* **Your instructions**: Please reproduce all entries word for word, leaving every image behind.

* **Before-and-after change data**:
*-*-*
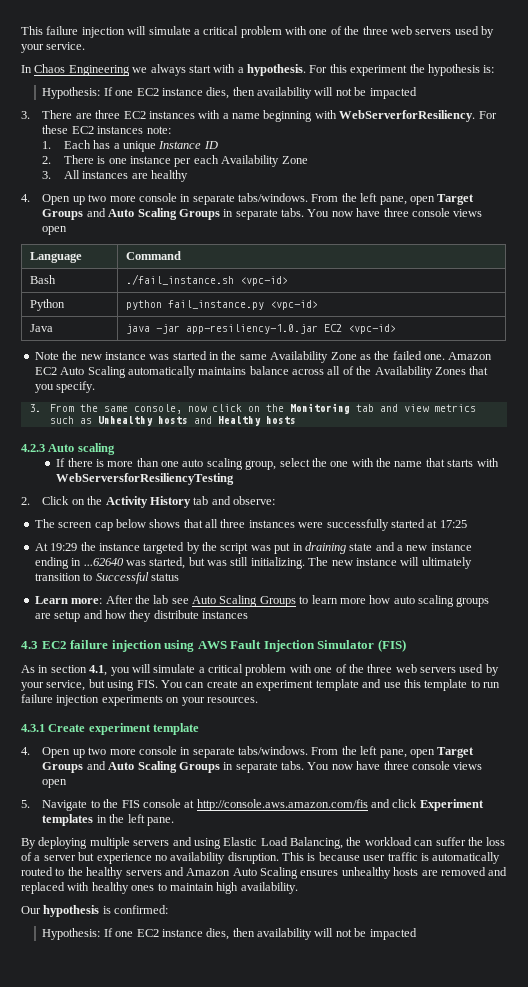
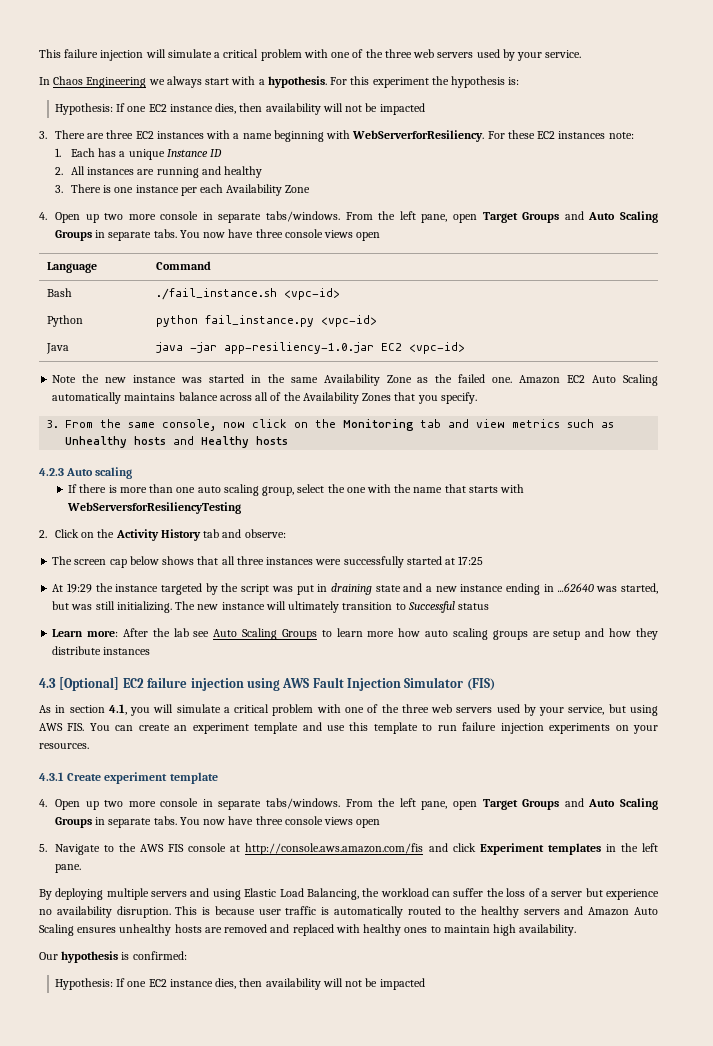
(52, 160) none -> [70,166,263,178] [54,185,63,193] All instances are running and healthy // 3.
[42,170,189,182] // 3. All instances are healthy -> (311, 189) none
(38, 645) none -> [59,677,120,691] [Optional]
(135, 685) none -> [39,723,63,731] AWS
(119, 803) none -> [140,844,165,852] AWS

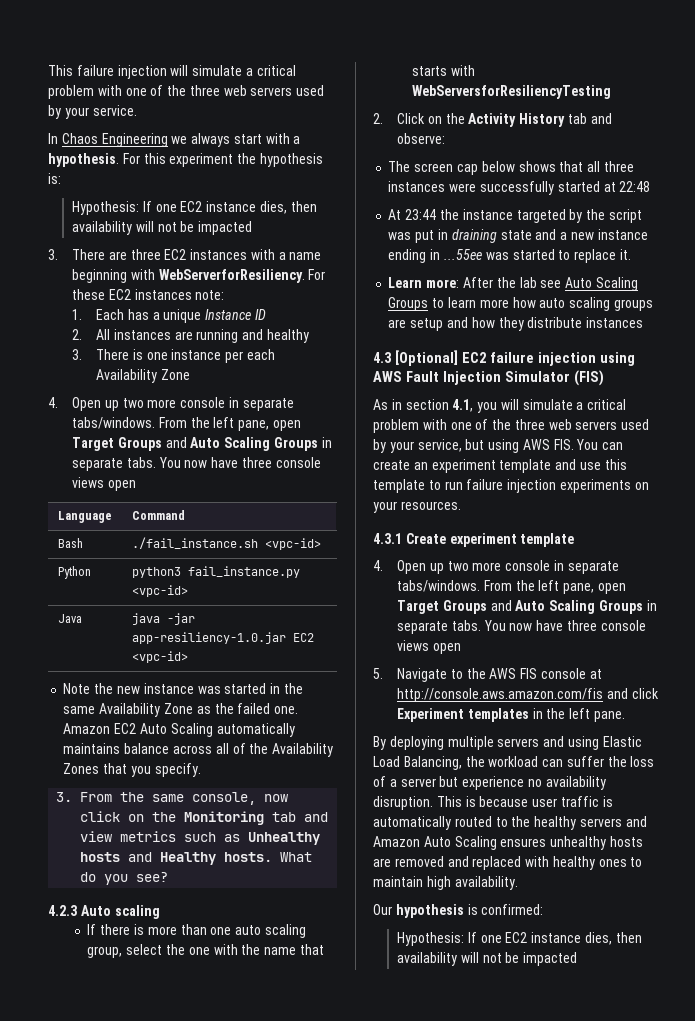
[156,315,199,327] python -> [131,567,181,578] python3
[256,436,289,445] hosts -> [224,852,313,862] [80,872,169,885] hosts. What do you see?
[458,556,484,565] 17:25 -> [619,181,651,192] 22:48
[66,583,92,593] 19:29 -> [405,209,437,220] 23:44
[557,583,658,594] [52,601,490,613] ...62640 was started, but was still initializing. The new instance will ultimately transition to Successful status -> [443,249,631,263] ...55ee was started to replace it.

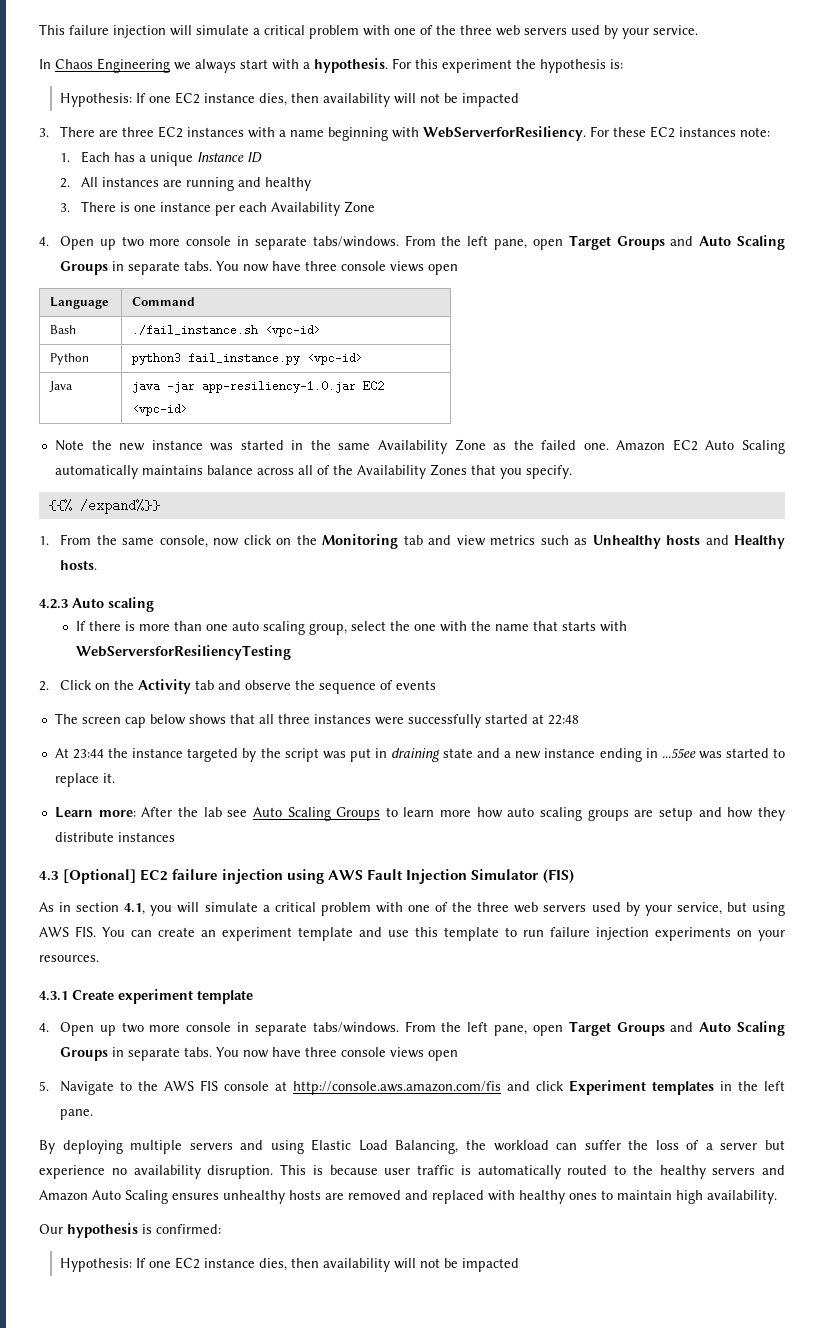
[56,792,73,802] 3. -> [47,499,160,514] [39,536,49,545] {{% /expand%}} // 1.
[280,852,313,862] [80,872,169,885] What do you see? -> (98, 565) none
[519,113,612,127] [396,133,445,144] History tab and observe: -> [195,680,437,694] tab and observe the sequence of events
*-*-*
* **Output**:
(52, 160) none -> [70,166,263,178] [54,185,63,193] All instances are running and healthy // 3.
[42,170,189,182] // 3. All instances are healthy -> (311, 189) none
(38, 645) none -> [59,677,120,691] [Optional]
(135, 685) none -> [39,723,63,731] AWS
(119, 803) none -> [140,844,165,852] AWS

[156,315,199,327] python -> [131,567,181,578] python3
[256,436,289,445] hosts -> [224,852,313,862] [80,872,169,885] hosts. What do you see?
[458,556,484,565] 17:25 -> [619,181,651,192] 22:48
[66,583,92,593] 19:29 -> [405,209,437,220] 23:44
[557,583,658,594] [52,601,490,613] ...62640 was started, but was still initializing. The new instance will ultimately transition to Successful status -> [443,249,631,263] ...55ee was started to replace it.

[56,792,73,802] 3. -> [47,499,160,514] [39,536,49,545] {{% /expand%}} // 1.
[280,852,313,862] [80,872,169,885] What do you see? -> (98, 565) none
[519,113,612,127] [396,133,445,144] History tab and observe: -> [195,680,437,694] tab and observe the sequence of events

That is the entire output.